Richard Justice's article paints a picture of a Drayton McLane skipping across Houston, turning, and waving, inviting you to join him.
“There's not just one dimension in life. I'm 72 and think about other things you can do. What do you want to do next in your career, in your life? Can you make a meaningful difference? That's how I've tried to measure my life. I think particularly at my age we've got to hand off to the next generation better than we've done it."
And on changing his ownership style:
It's a huge financial investment, and we haven't played well the last two, three years. We've made some bad choices. The more I work with Ed, the more confidence I get in his ability. I really have a huge amount of confidence in him. We needed a manager that could lift this club, and I think we got it in Brad Mills. I need to see how they function, and maybe I'll spend less time with them and get more involved with other projects.”
“This is going to be a bigger challenge than last year. The economy has not rebounded. People may have jobs, but they're cautious about how they spend their money. I just think we're going to have to play well and sell hard. We're going to have to work harder running the franchise.”

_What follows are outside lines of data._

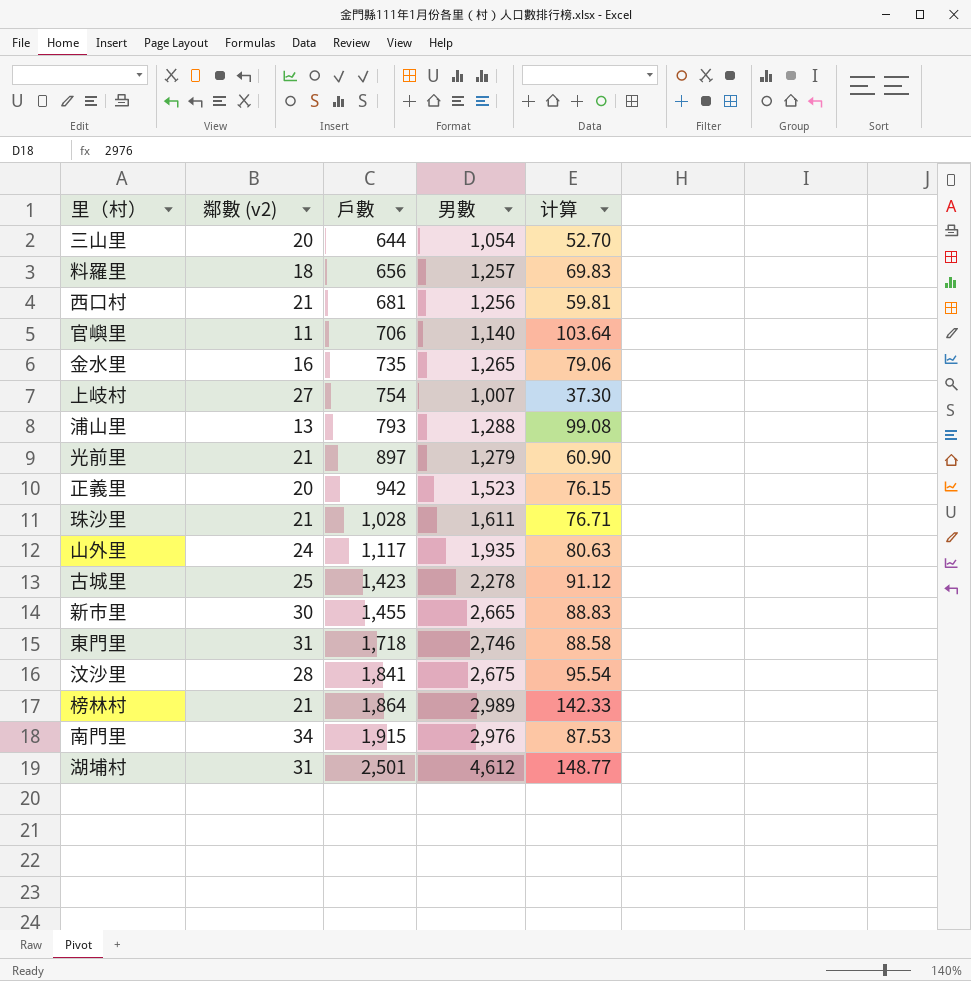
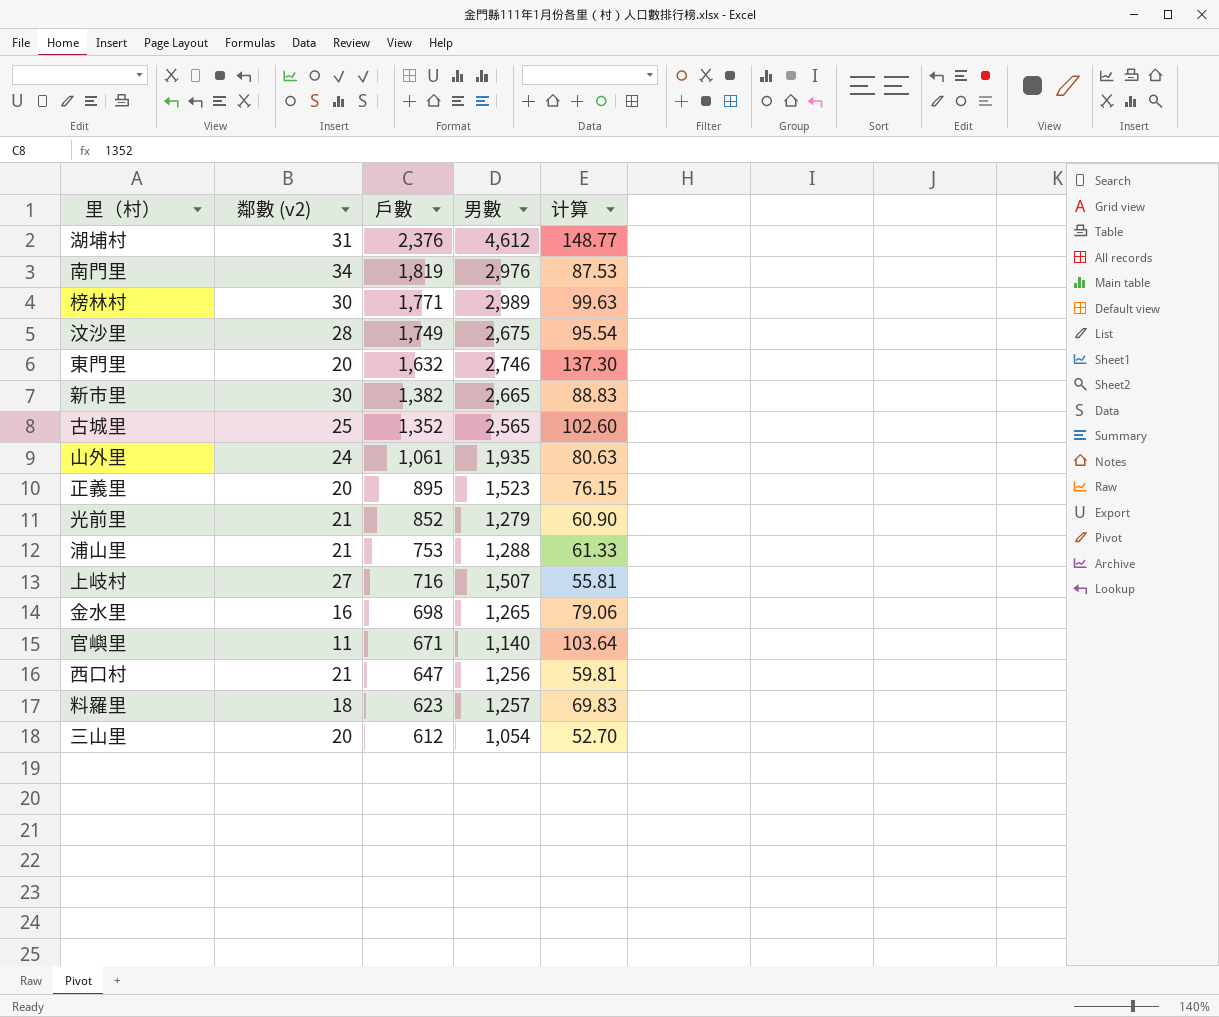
row order: 戶數 ascending -> 戶數 descending
row 珠沙里: 21 | 1,028 | 1,611 | 76.71 -> none
湖埔村 | 戶數: 2,501 -> 2,376
南門里 | 戶數: 1,915 -> 1,819
榜林村 | 鄰數 (v2): 21 -> 30
榜林村 | 戶數: 1,864 -> 1,771
榜林村 | 计算: 142.33 -> 99.63
汶沙里 | 戶數: 1,841 -> 1,749
東門里 | 鄰數 (v2): 31 -> 20
東門里 | 戶數: 1,718 -> 1,632
東門里 | 计算: 88.58 -> 137.30
新市里 | 戶數: 1,455 -> 1,382
古城里 | 戶數: 1,423 -> 1,352
古城里 | 男數: 2,278 -> 2,565
古城里 | 计算: 91.12 -> 102.60
山外里 | 戶數: 1,117 -> 1,061
正義里 | 戶數: 942 -> 895
光前里 | 戶數: 897 -> 852
浦山里 | 鄰數 (v2): 13 -> 21
浦山里 | 戶數: 793 -> 753
浦山里 | 计算: 99.08 -> 61.33
上岐村 | 戶數: 754 -> 716
上岐村 | 男數: 1,007 -> 1,507
上岐村 | 计算: 37.30 -> 55.81
金水里 | 戶數: 735 -> 698
官嶼里 | 戶數: 706 -> 671
西口村 | 戶數: 681 -> 647
料羅里 | 戶數: 656 -> 623
三山里 | 戶數: 644 -> 612

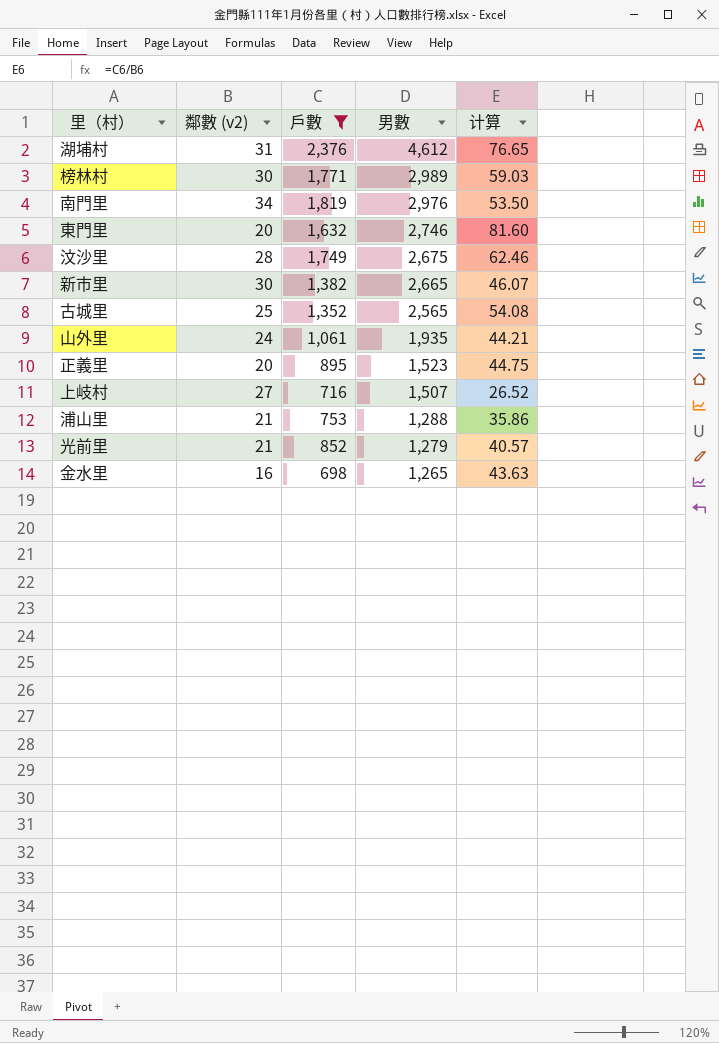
filter: none -> 戶數 >= 698
row order: 戶數 descending -> 男數 descending
column 计算 | formula: [男數] / [鄰數 (v2)] -> [戶數] / [鄰數 (v2)]

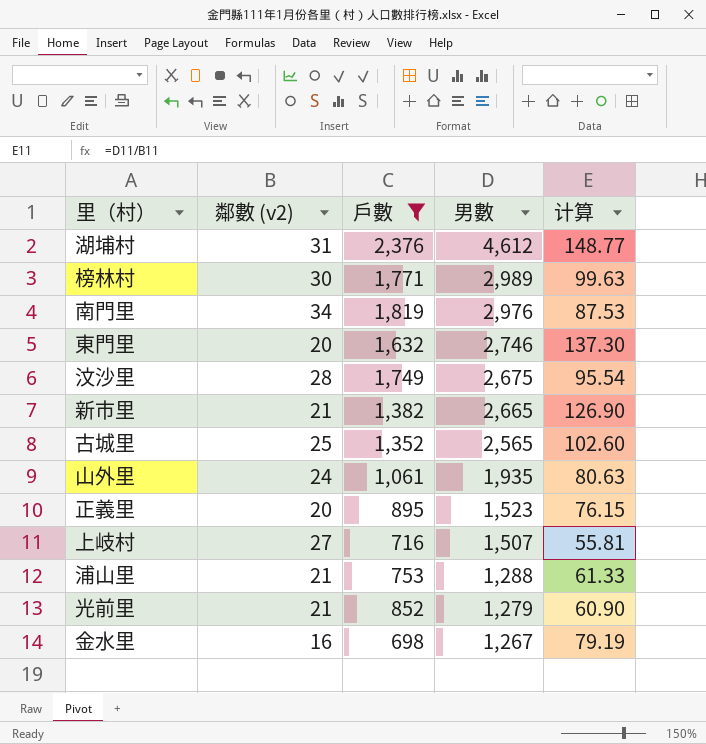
column 计算 | formula: [戶數] / [鄰數 (v2)] -> [男數] / [鄰數 (v2)]
新市里 | 鄰數 (v2): 30 -> 21
金水里 | 男數: 1,265 -> 1,267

In an article like this, it's hard to see Drayton selling the team, even though Drayton has apparently approached his sons, who aren't sold on running the Astros (who are these guys? And where can we smack some sense into them?). Justice also reports that Drayton doesn't yet have a buyer. And as we've seen, the Astros' payroll will decline siginificantly over the next 3-4 years. So if they can stay competitive with a $95m payroll, Astros fans should continue to come to Minute Maid - though not in the ways they did in 2006, or even 200 - until the payroll shifts dramatically.